Crunch Time: How Big Data Makes Meetings Smarter

By Michelle R. Davis, Contributing Editor

Big data is the big buzzword. But what can it do for you? Help you figure out where your attendees are coming from and what they're interested in — and better negotiate and track your expenditures.

The information you can glean from tracking a single attendee at one of your meetings or conventions covers a lot of ground: details about her company and career, the vendors she visited, the products she most buzzed over, what she thought were your best breakout sessions, her online conversations with peers, meetings she had on site, and any questions she asked of presenters. Now multiply that data by the thousands or tens of thousands for a large event. And that's only counting the information you might collect at the meeting itself, to say nothing of pre- and post-event feedback.

Throughout every one of your conferences, vast amounts of information are flowing on everything from attendance patterns to purchasing preferences to venue costs. But the ability to capture this type of “big data” and convert it into a usable form is a challenge that meeting professionals are just starting to tackle. Apps, software platforms, and other new technologies are making it easier than ever to collect information and turn it into actionable data. But some experts say the meetings industry has been slow to adopt these solutions.

“The biggest issue our industry has as it pertains to data analysis or data insight of any kind is asking the right questions or knowing what the questions are,” said Dave Lutz, CMP, managing director of Velvet Chainsaw Consulting and a columnist for Convene. “Data is already being collected, we're just not always analyzing it properly.”

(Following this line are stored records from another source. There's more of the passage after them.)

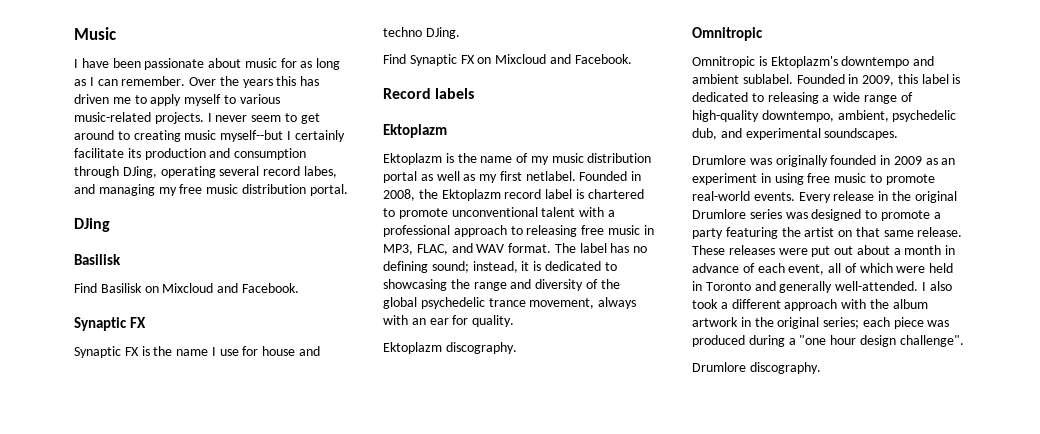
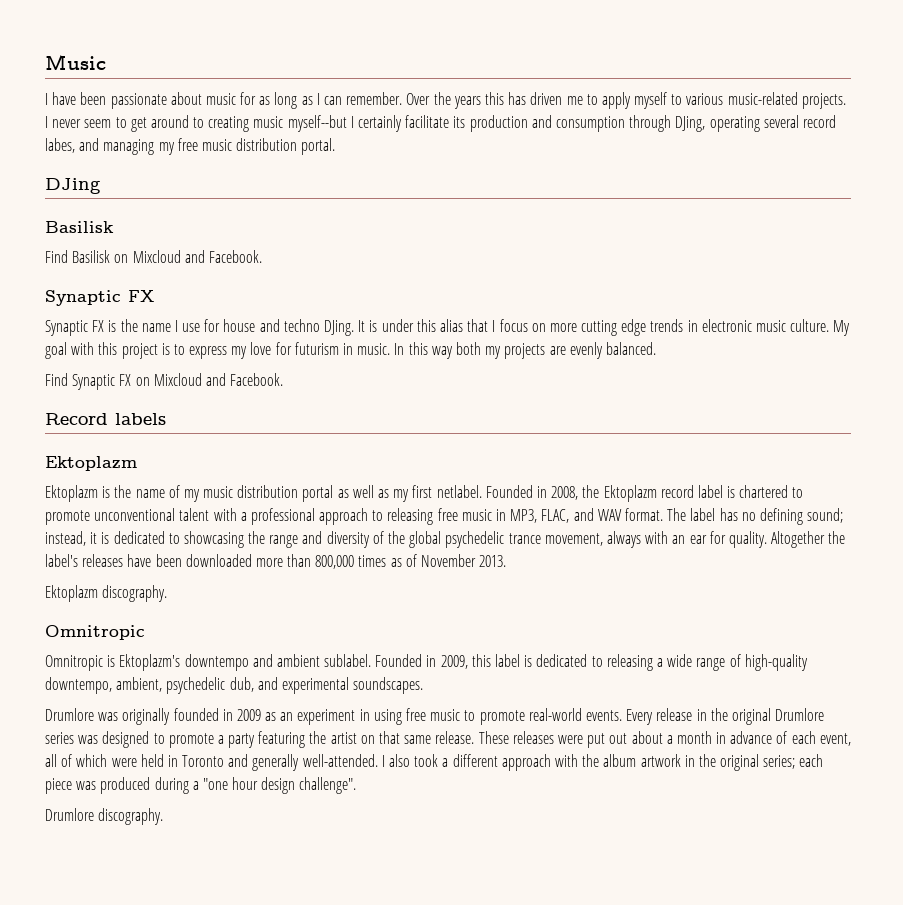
(460, 33) none -> [358,319,851,336] [45,342,656,359] It is under this alias that I focus on more cutting edge trends in electronic music culture. My goal with this project is to express my love for futurism in music. In this way both my projects are evenly balanced.
(515, 321) none -> [771,531,846,548] [45,554,507,569] Altogether the label's releases have been downloaded more than 800,000 times as of November 2013.

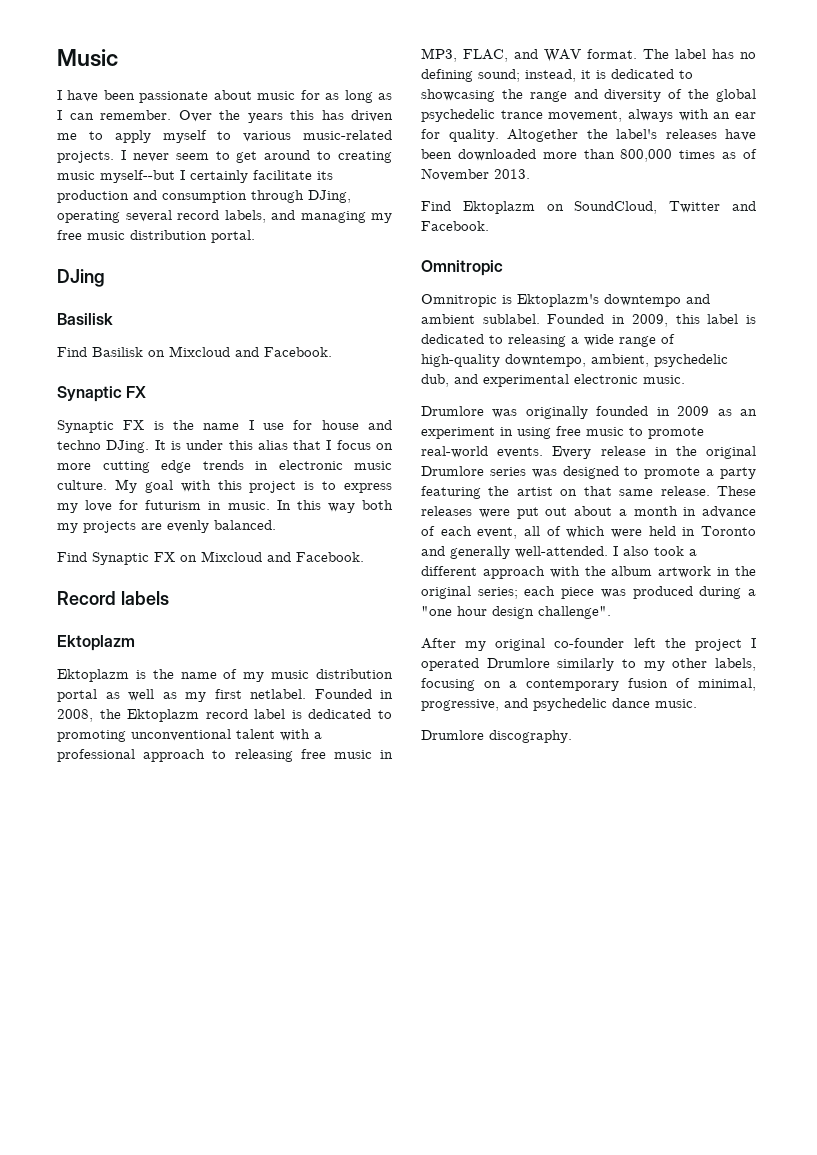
[45,138,75,153] labes, -> [224,210,266,223] labels,
[739,485,804,498] [45,510,90,525] chartered to promote -> [308,709,392,719] [57,730,126,742] dedicated to promoting
[45,585,168,602] Ektoplazm discography. -> [421,201,756,214] [421,221,489,231] Find Ektoplazm on SoundCloud, Twitter and Facebook.
[353,677,424,694] soundscapes. -> [574,374,685,384] electronic music.
(357, 785) none -> [421,638,756,651] [421,658,756,671] [421,678,756,691] [421,698,697,711] // After my original co-founder left the project I operated Drumlore similarly to my other labels, focusing on a contemporary fusion of minimal, progressive, and psychedelic dance music.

Over the last few years, the buzz over big data has increased, with conferences devoted to dissecting its uses and articles exploring how to deal with the information streaming into databases everywhere. Although the definition of big data can be fluid, the term generally refers to the collection of expansive amounts of information that can be hard to handle without automation and new technology tools.

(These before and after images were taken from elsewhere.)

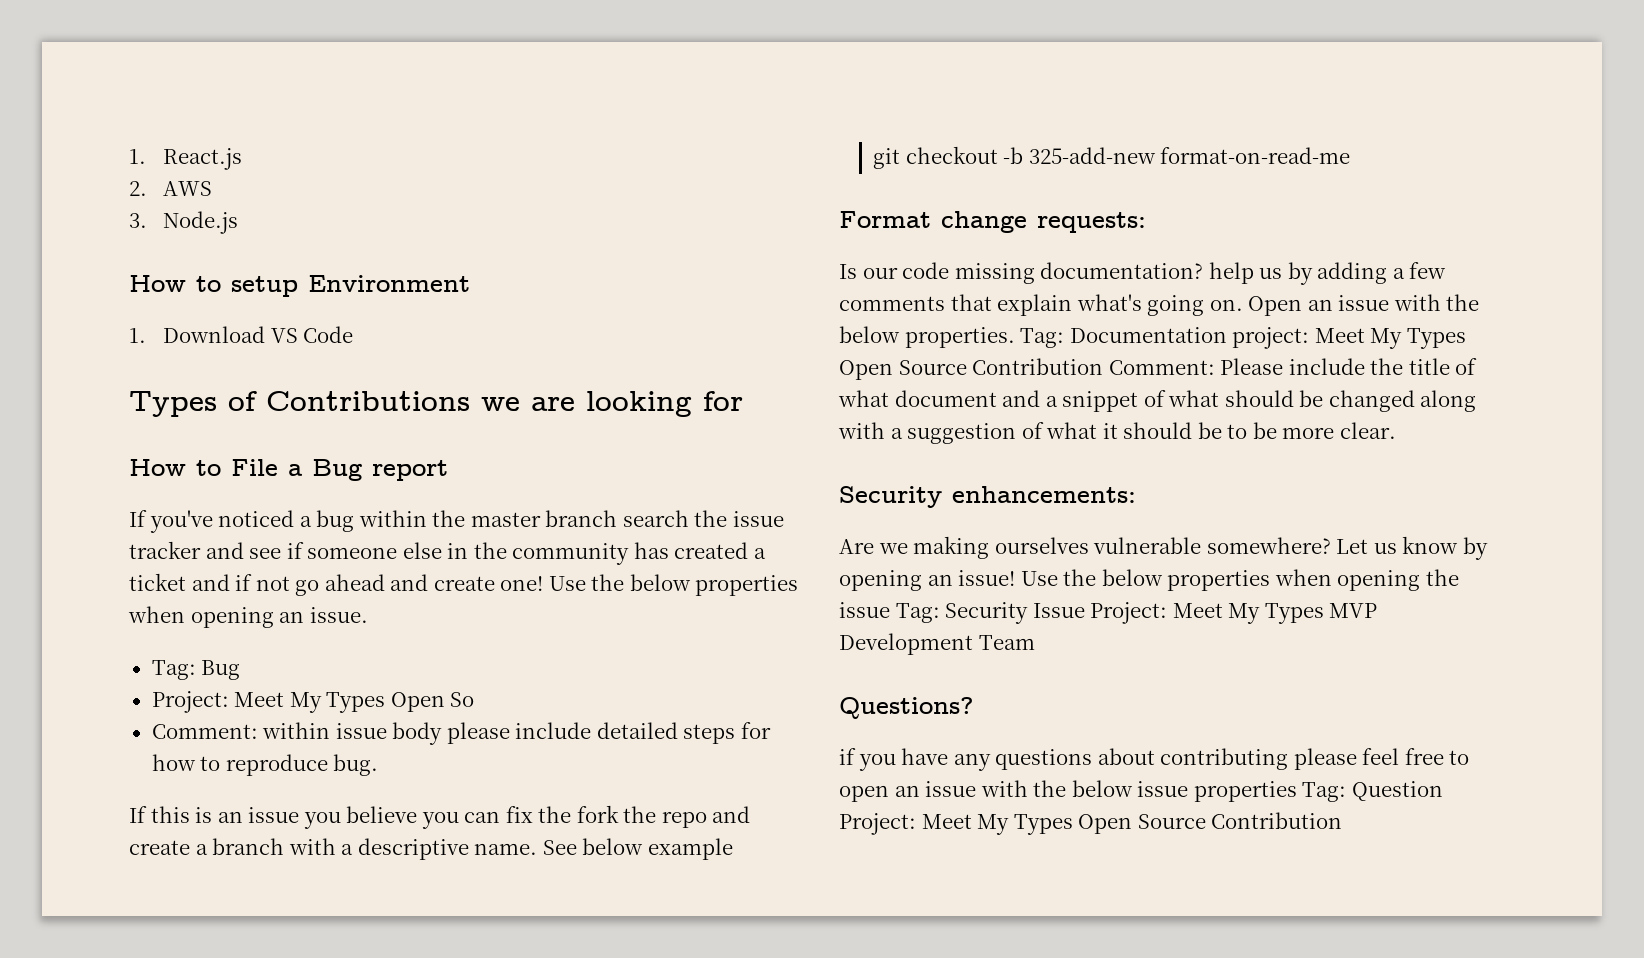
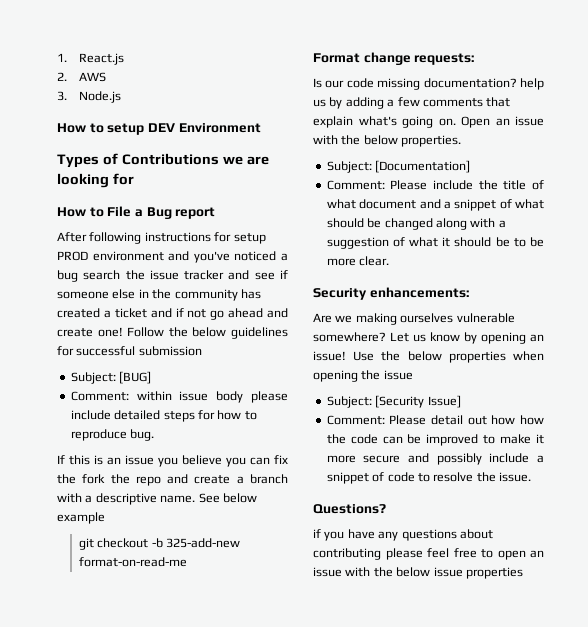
(298, 286) none -> [147,123,175,132] DEV
[129,326,354,343] // 1. Download VS Code -> (261, 128) none
[129,510,618,533] If you've noticed a bug within the master branch -> [57,232,266,244] [57,251,288,263] [57,270,78,282] After following instructions for setup PROD environment and you've noticed a bug
[548,574,799,596] [128,606,368,628] [151,660,241,680] [151,691,475,713] Use the below properties when opening an issue. // Tag: Bug // Project: Meet My Types Open So -> [127,327,288,339] [57,346,202,356] [70,371,152,384] Follow the below guidelines for successful submission // Subject: [BUG]
[1020,327,1466,349] [839,358,1104,380] Tag: Documentation project: Meet My Types Open Source Contribution -> [326,160,471,173] // Subject: [Documentation] //
[895,602,1378,624] [839,633,1035,655] Tag: Security Issue Project: Meet My Types MVP Development Team -> [326,395,461,408] [326,415,544,425] [326,434,544,446] [326,453,544,465] [326,472,531,484] // Subject: [Security Issue] // Comment: Please detail out how how the code can be improved to make it more secure and possibly include a snippet of code to resolve the issue.
[1302,781,1443,802] [839,812,1343,835] Tag: Question Project: Meet My Types Open Source Contribution -> (523, 573) none

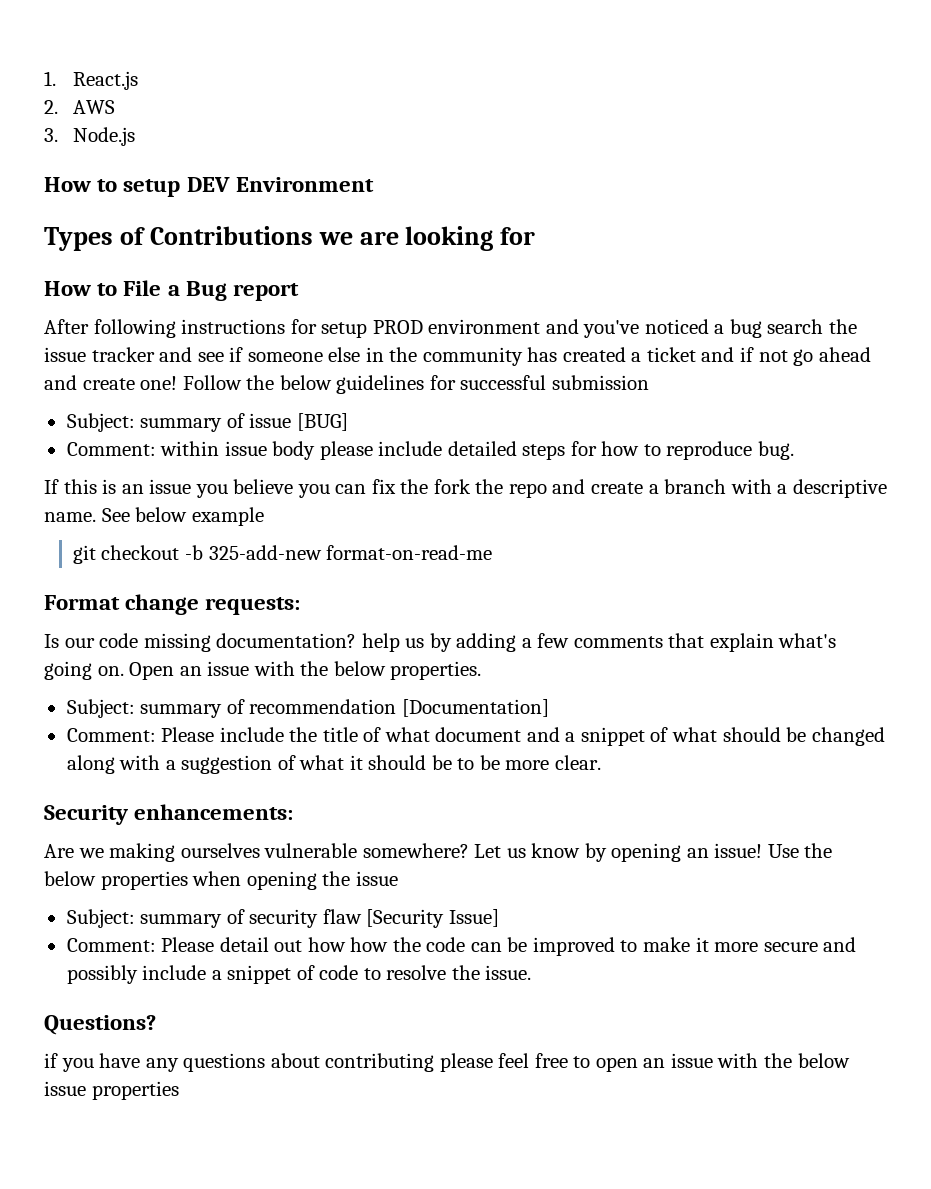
(116, 378) none -> [140,413,292,432] summary of issue
(372, 167) none -> [140,699,397,718] summary of recommendation
(372, 402) none -> [140,909,362,928] summary of security flaw

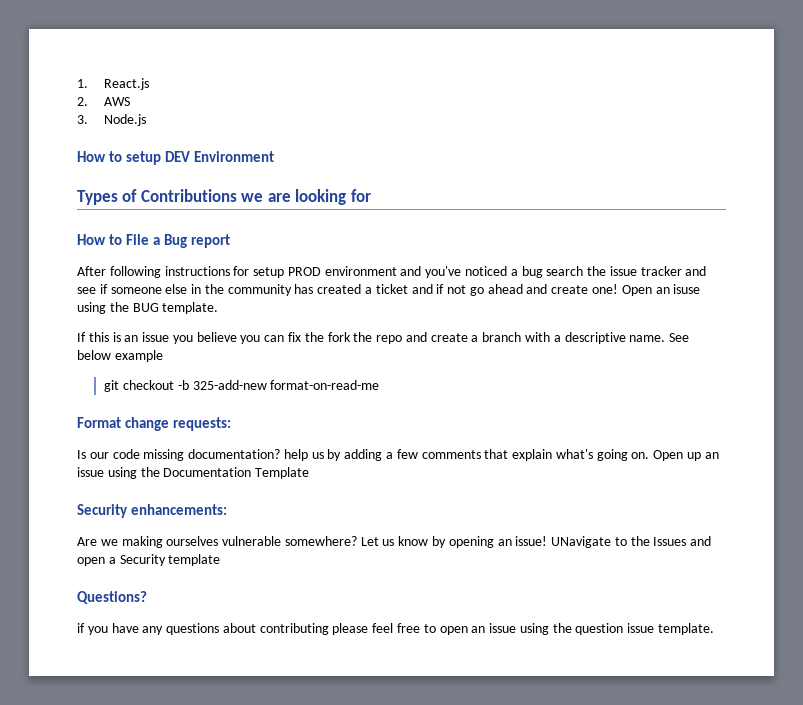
[182,375,649,394] [66,413,348,432] [66,441,794,460] Follow the below guidelines for successful submission // Subject: summary of issue [BUG] // Comment: within issue body please include detailed steps for how to reproduce bug. -> [621,284,701,296] [77,302,219,314] Open an isuse using the BUG template.
[179,661,482,680] [66,699,549,718] [66,727,885,746] [66,755,601,774] an issue with the below properties. // Subject: summary of recommendation [Documentation] // Comment: Please include the title of what document and a snippet of what should be changed along with a suggestion of what it should be to be more clear. -> [687,452,719,461] [77,467,310,479] up an issue using the Documentation Template
[767,843,833,858] [44,871,398,890] [66,909,499,928] [66,937,857,956] [66,965,532,984] Use the below properties when opening the issue // Subject: summary of security flaw [Security Issue] // Comment: Please detail out how how the code can be improved to make it more secure and possibly include a snippet of code to resolve the issue. -> [551,536,712,548] [77,554,221,566] UNavigate to the Issues and open a Security template
[717,1053,850,1068] [44,1081,179,1100] with the below issue properties -> [519,623,715,635] using the question issue template.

By ignoring big data, meeting organizers are missing out on considerable information that can help them do everything from monetize feedback to boost attendance, according to Brian Silverman, president and CEO of Pleasanton, Calif.-based NiceMeet-ing, a one-year-old company that helps conference attendees more fully engage with educational content by letting them view presentations, take notes, and send online questions to speakers via their mobile devices. From a data standpoint, Silverman said, NiceMeet-ing software can record all those notes, questions, comments, and online chats between attendees.

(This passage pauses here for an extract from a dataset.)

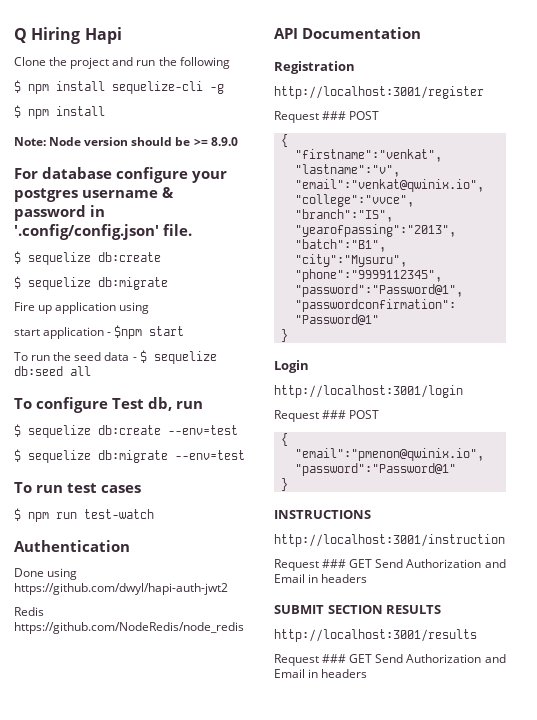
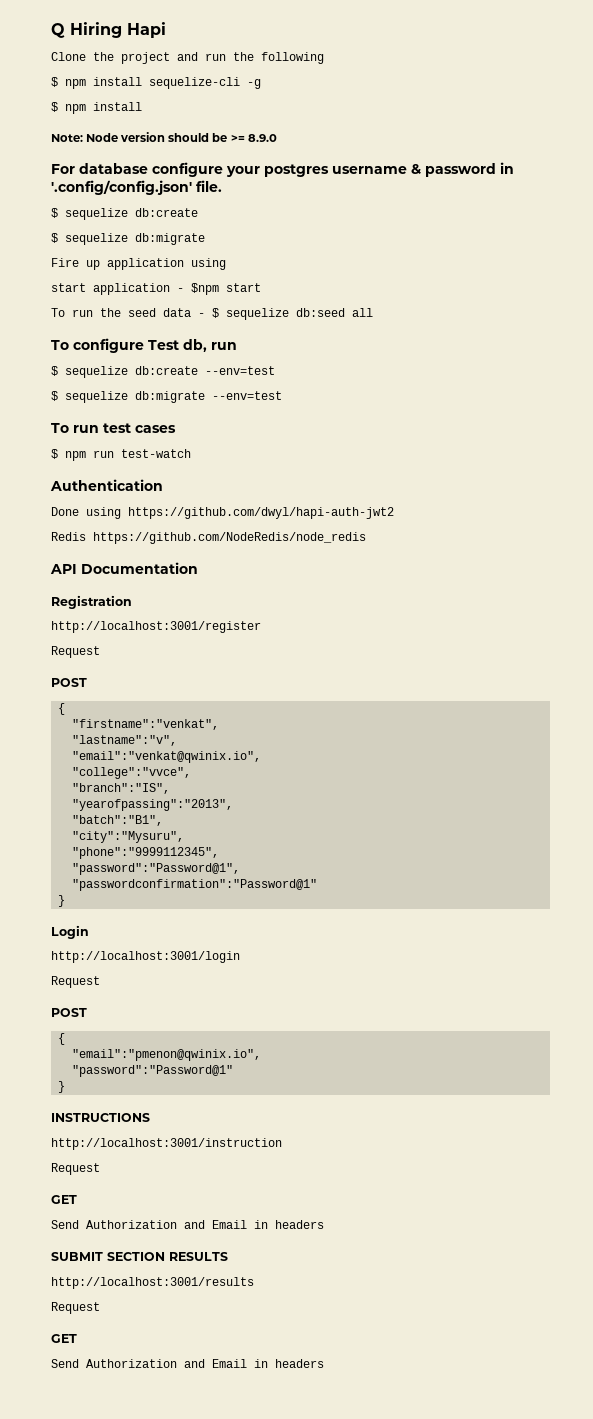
[322,111,347,120] ### -> (100, 652) //
[322,410,347,419] ### -> (100, 982) //
[322,559,373,568] ### GET -> [51,1195,77,1204] // GET //
[322,654,373,663] ### GET -> [51,1334,77,1343] // GET //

So what are associations and other organizations doing with that type of information? Using it to market products, attract attendees to future conferences, and detect trends, said Matthew Stein, global content manager for Cisco Customer Conferences, who is involved in producing the annual Cisco Live conference four times a year in cities around the world. At Cisco Live in Orlando last June, 20,000 attendees in 750 sessions asked more than 2,600 questions using a privately developed mobile platform similar to NiceMeeting. (The company has since abandoned that platform and will be using NiceMeeting at Cisco Live in Milan this month.) Cisco also used radio frequency identification (RFID) chips inside each attendee's badge to track the sessions they went to and the vendors they visited.

The data collected provides the opportunity to improve Cisco Live every year. By looking at note-taking during breakout sessions, Stein said, he hopes to determine when people were particularly engaged — or not. During a keynote presentation, for example, Cisco could evaluate when attendees stop taking notes and point out to speakers where they lost audience attention. Similarly, online evaluations provide feedback on speakers and sessions, allowing Stein to predict what attendees will want in future lineups. “This is all about allowing people to engage, and once they engage I can measure that,” Stein said. “In the future, I can measure a speaker based on how engaged the audience was.”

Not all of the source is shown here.